O resultado foi ótimo: as mulheres adoraram o canal. E melhor ainda: nada se discutia lá. Afinal, o que deveria ser dito ali que não poderia ser dito nos outros XX canais sobre os mais variados assuntos? Nada. Por que as mulheres precisam de espaço para conversar em paralelo? Não precisam.

Nós temos muito a acrescentar em qualquer espaço. Não só nossa experiência enquanto mulheres, mas como profissionais. Para aprender e ensinar é necessário estar presente. E nada mais eficiente do que a presença em carne e osso, certo?

Vamos nos conhecer, portanto. Partiu um bar, um café, um encontro, sei lá. Quero saber de vocês. Pode ser só com as meninas ou qualquer evento de agilidade.

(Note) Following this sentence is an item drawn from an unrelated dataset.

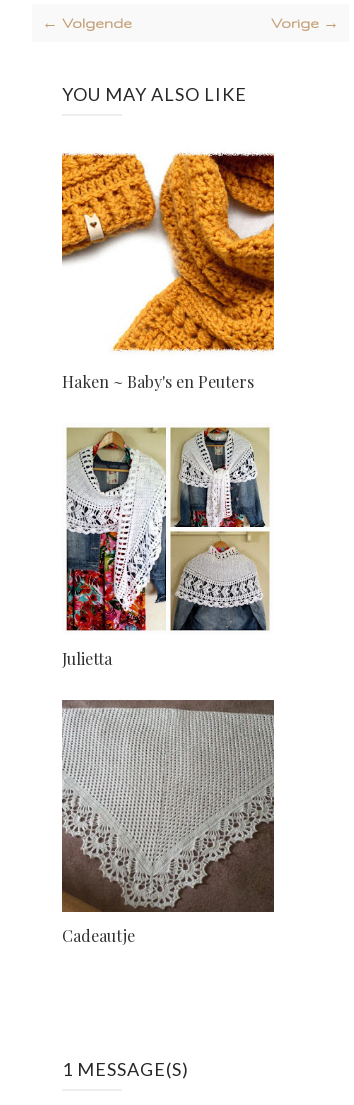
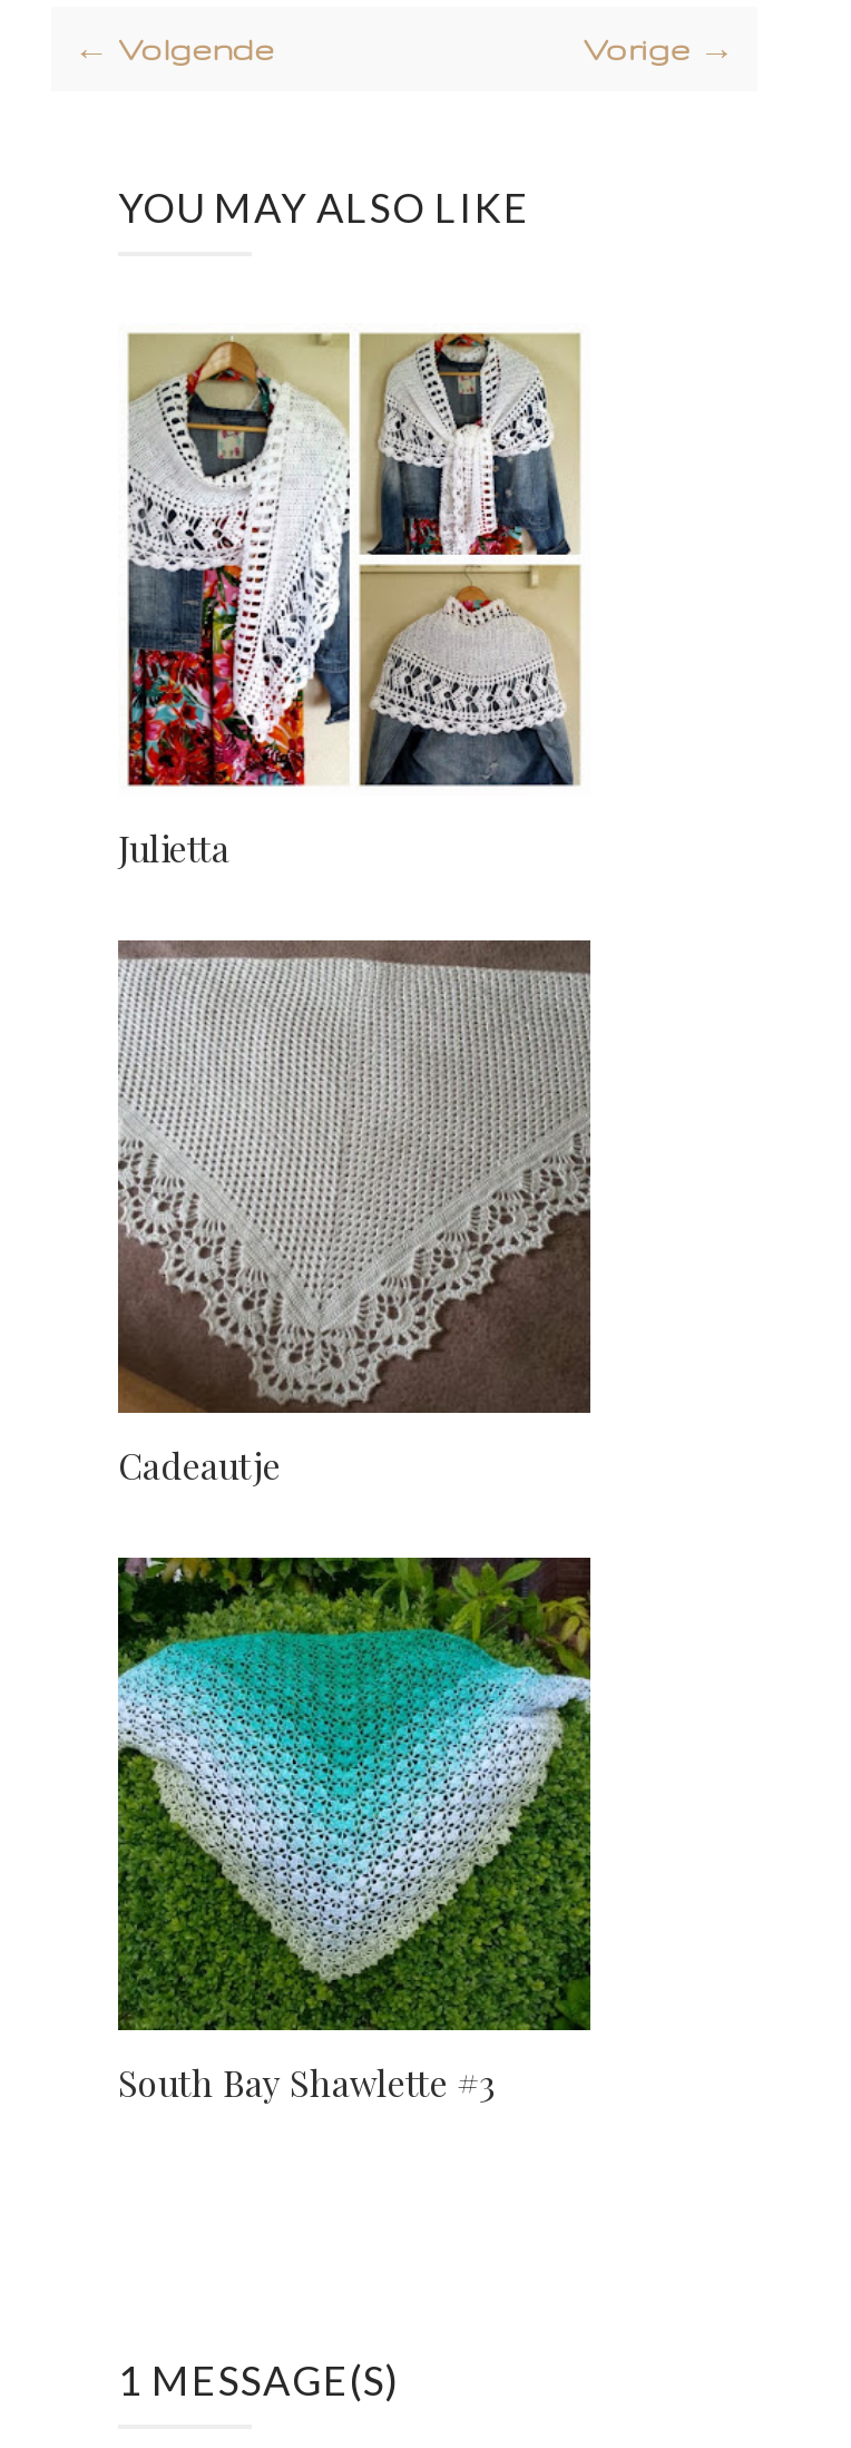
[61,152,275,392] [image] | Haken ~ Baby's en Peuters -> none
moved [62,424,271,946] -> [118,325,584,1489]: [image] | Julietta | Cadeautje
none -> [116,1555,593,2106] [image] | South Bay Shawlette #3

Mas vamos aparecer, fazer nossa presença reconhecida 😉

  • Pingback: 10 dicas do Agilidade.org para sua comunidade de práticas - Agilidade()

  • Daniel Lourenço Curado

    Carolina, boa noite. Tudo bem?
    Apesar do post dedicado as meninas (o que quero deixar bem claro que eu gostei muito) eu gostaria de colocar um comentário, como esposo de uma linda mulher e grande gerente em uma multi nacional.

    Você está de parabéns e foi muito feliz no seu post!

    Eu e minha esposa conversamos muito sobre trabalho quando estamos em casa, jantando ou em um Happy Hour.

    Nos últimos tempos temos nos deparado com uma série de posicionamentos machistas e desprezo pelo valor que a mulher tem, que nós faz refletir sobre como ainda estamos atrasados no tempo.

    O pensamento arcaico, o menosprezo às habilidades/capacidades de gestão e execução ainda é muito forte e isso tem que parar.

    Você não são menos. Vocês não são mais. São iguais.
    E digo com toda propriedade que existem posições muito importante no mercado que deveriam ser assumidas pelas mulheres ao invés de homens. Pela capacidade de condução, resiliência, controle emocional, entre tantas outras habilidades.

    Não parem de marcar seu território no planeta, por favor.

    Por um mundo melhor para todos.

    Um grande abraço e sucesso a todos nós.